Life in the village, meanwhile, is narrowing.

At the end of April, Israeli work crews installed a steel gate at one end of the road into the village. A lock and chain appeared on it a week later, the only keys in the hands of border police and the work crews in the valley below. No taxis, buses or private vehicles that do not belong to village residents are allowed in.

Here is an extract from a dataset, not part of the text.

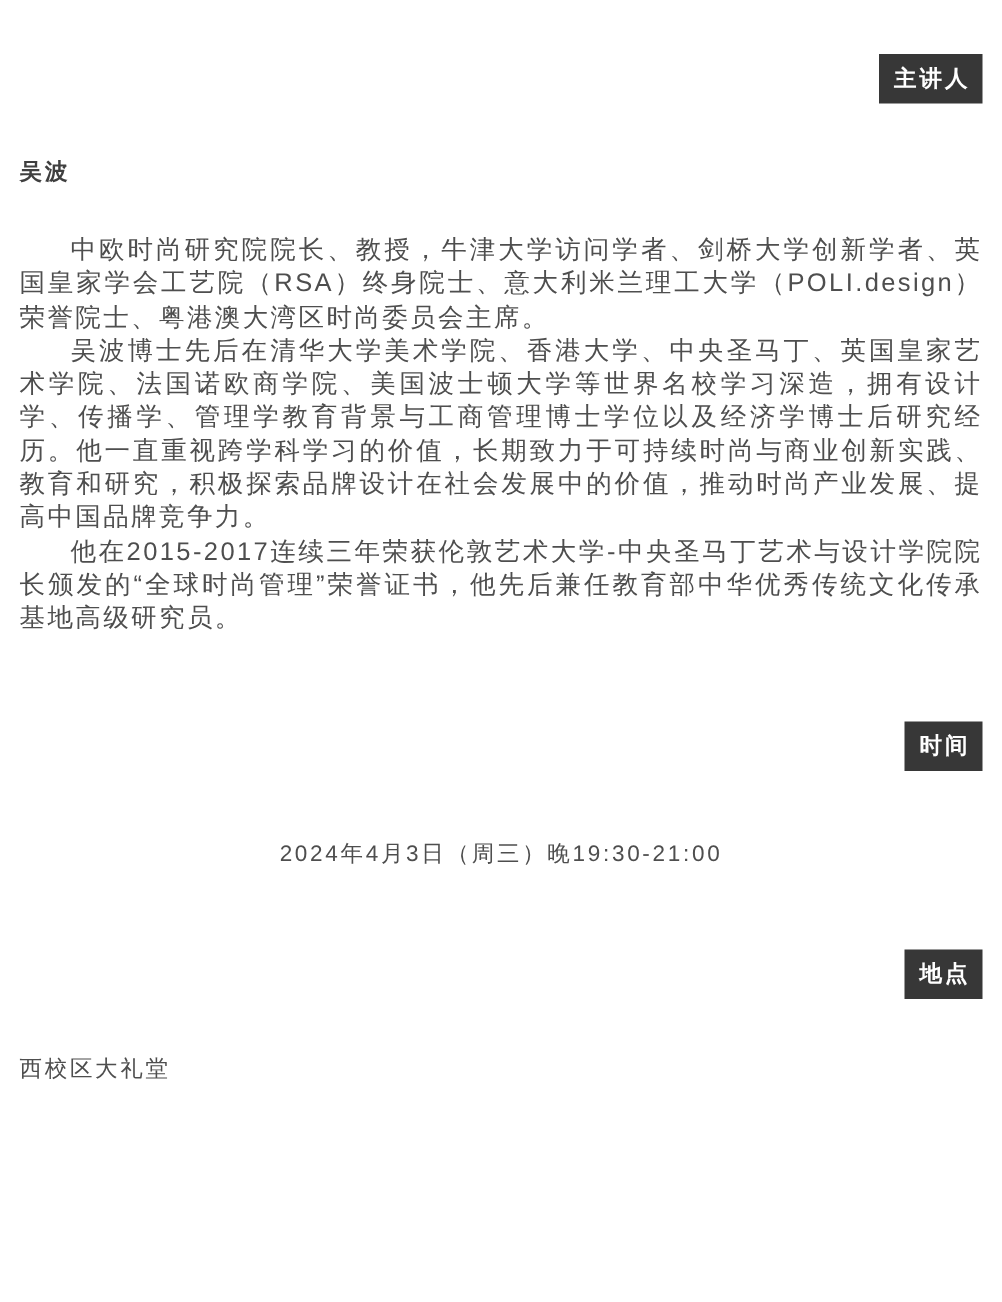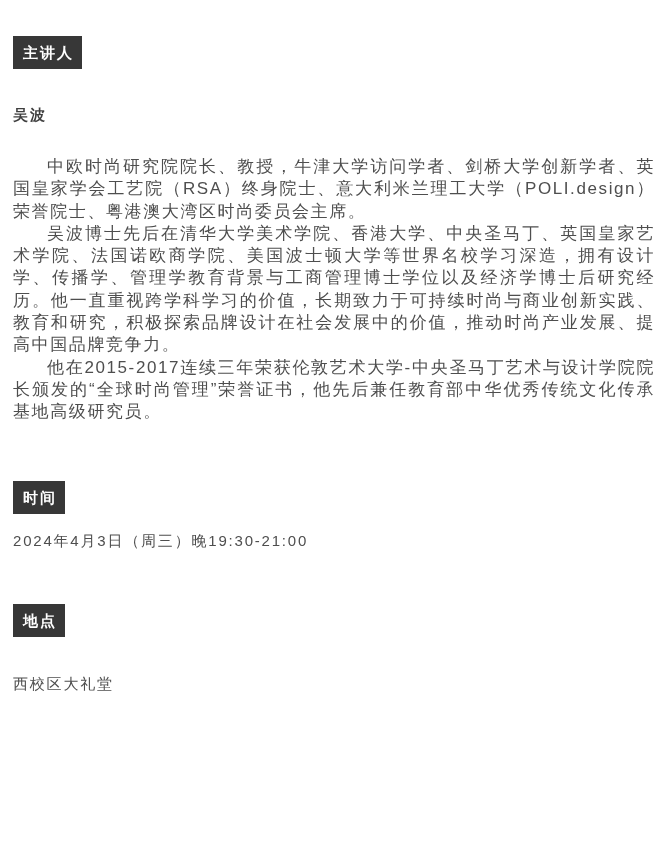"主讲人" .badge-row { text-align: left -> right }
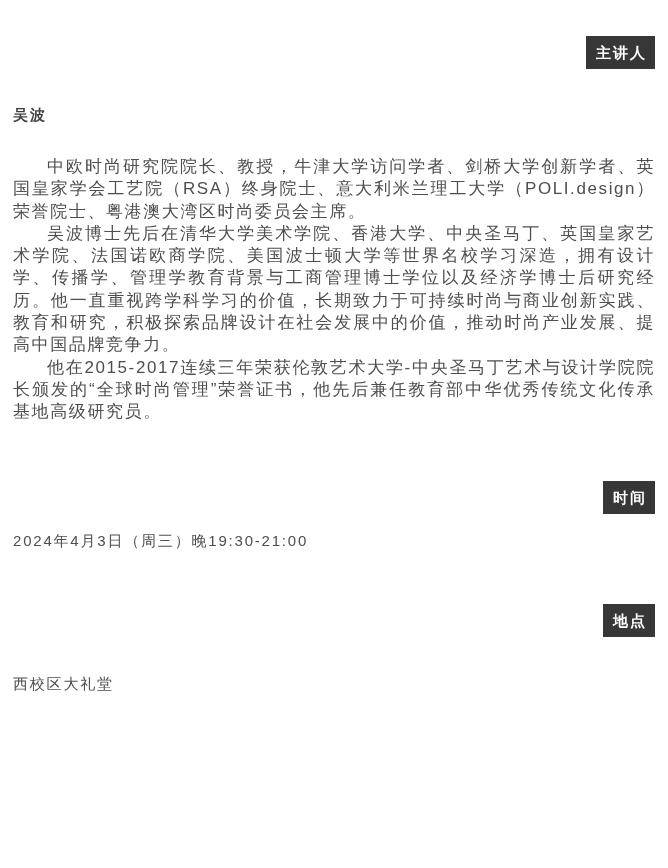"2024年4月3日（周三）晚19:30-21:00" .time-value { margin-top: 19px -> 48px; text-align: none -> center }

The village has been without running water for much of this month, shut off by the construction crews working below. Lowering buckets into makeshift backyard wells, men and women fetch their own water just as their parents and grandparents did on the same hilltop decades ago.

Lives Dismantled

Nidal Darawi, a schoolteacher, married in late 2005. The newlyweds added a kitchen to the small house he had built eight years earlier without permits. But the construction job drew the notice of passing border police patrols. The demolition team arrived soon after, on the last day of January.

Using a backhoe, the crew dismantled the house as the family and soldiers looked on. The carefully tended rosebushes rimming the property remain intact, surrounding a heap of rubble and twisted rebar.

"This is a threat to Israel?" asked Yusef Darawi, a brother, looking over the wreckage of the house in the lot behind his own. "This was his blood and the blood of his children -- all of his savings."